El Capitán Pedro y el Secretario Alarcón fueron en una barca á las galeras, donde llevaron agua y bizcocho y los remos y velas de una fragata. Fueron en esta barca el Coronel Mas y Mos de Indón, diciendo que iban á traer á D. Alvaro, pero no volvieron más al fuerte. A medio día se tornaron á juntar los Capitanes y hicieron Gobernador del fuerte al Capitán Rodrigo Zapata, que se había levantado de la cama. Después de haberle elegido le dijeron los mismos Capitanes que por estar el fuerte como estaba no se podía defender; sería bien alzar una bandera para tratar partidos con el Bajá. Respondió que no había acetado el cargo para rendir la fuerza, sino para morir en ella defendiéndola; por lo demás, acudieran á Olivera, Gobernador, y ansí fué el Capitán Collazos á hablar á Olivera de parte de todos. Respondióles que hiciesen una carta quél la firmaría, y daría por bien todo lo que hiciesen.

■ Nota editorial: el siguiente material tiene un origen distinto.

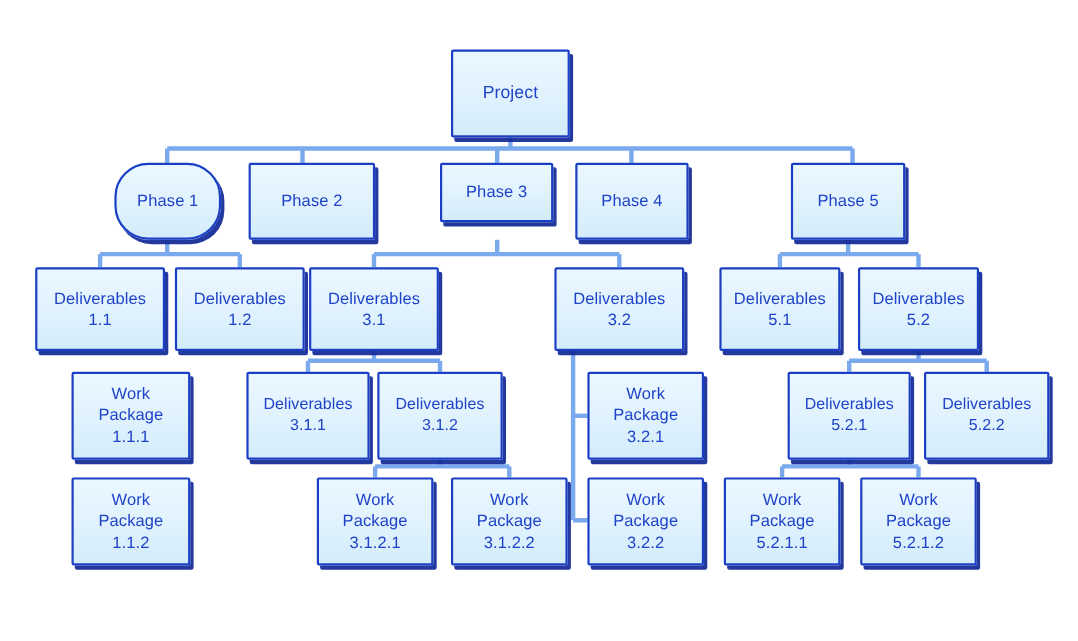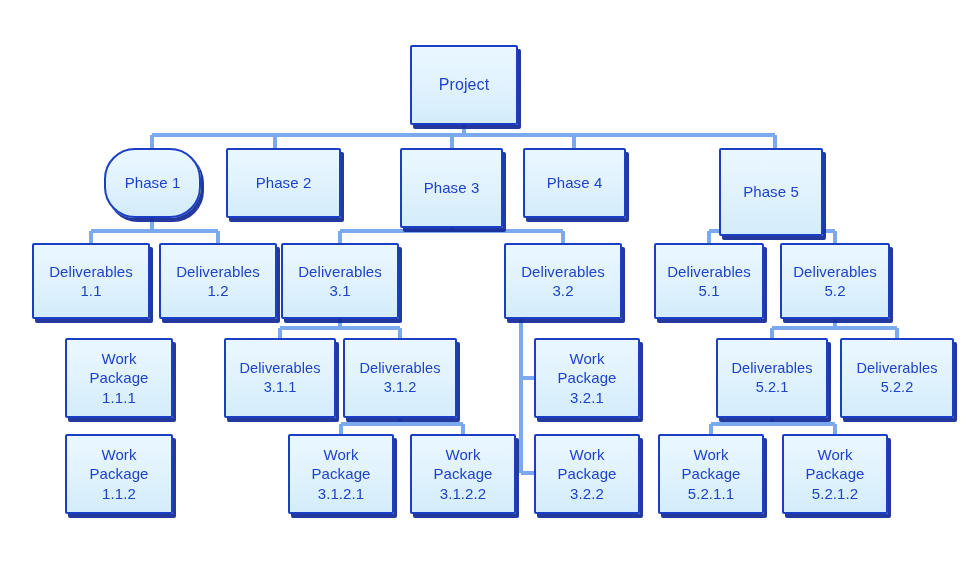"Phase 3" div.node { height: 80px -> 54px }
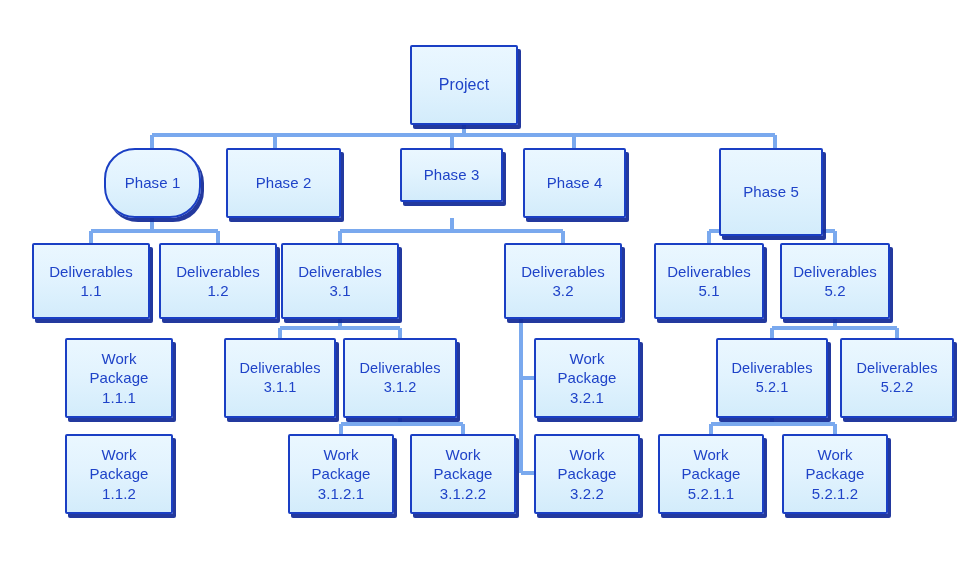"Phase 5" div.node { height: 88px -> 70px }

La carta se escribió en la misma tienda y llevóla á firmar el sargento de Francisco Henríquez. No la pudo firmar Olivera por la herida que tenía en la mano. Envióles á decir que la firmase uno por él, que daría por bueno todo lo que los Capitanes hiciesen; con todo esto, el Zapata salió de allí y fué dando orden por toda la muralla que todos tomasen sus armas, porque los enemigos estaban de manera de querer dar el asalto. Los tudescos estuvieron todo aquel día en orden sin partirse del cuartel que tenían á cargo, diciendo que harían lo que los españoles y italianos y franceses. Ansí Oficiales como soldados se fueron con las armas á sus postas, ofreciéndose de guardarlas ó morir en ellas: muy buenos soldados.

Andando en esto, encontró con el Sargento mayor Antonio Dávila, que venía hacia el castillo, y díjole que se fuese por 30 soldados y los llevase al caballero de la Cerda. Respondióle que, pues había Gobernador nuevo, hiciesen Sargento mayor también. Mientras el Zapata andaba por la muralla, se juntaron en la tienda de Juan Osorio de Ulloa, que estaba en la cama malato, cuatro Capitanes: Joan de Funes, Joan del Aguila, Zayas y Borja. Estos trataron que se rindiese el fuerte y enviaron al Zayas á hablar á Zapata de parte de todos para que hiciese alzar bandera. El Zapata le dió por respuesta lo mismo que había dicho en la tienda de Joan Pérez de Vargas. Viniendo todos juntos á persuadírselo, porfiándole que lo hiciese, respondió que nunca Dios quisiese quél acabase de perder lo que otros habían comenzado. Joan de Funes respondió que ya no era tiempo de aguardar más; que los enemigos estaban para dar el asalto; quél tenía orden de D. Alvaro de lo que se había de hacer; que D. Alvaro no había salido del fuerte con disinio de volver más á él.

Dende á poco fueron Zayas y Joan de Funes y hicieron á un soldado, llamado Villacis, que arbolase una bandera en una pica. Éste lo hizo luego. Viendo esto los turcos, arbolaron una toca, y ansí se fué el Villacis y los dos Capitanes tras él. Joan del Aguila se echó por otra parte, y ansí se fueron todos al Bajá, de su propia autoridad.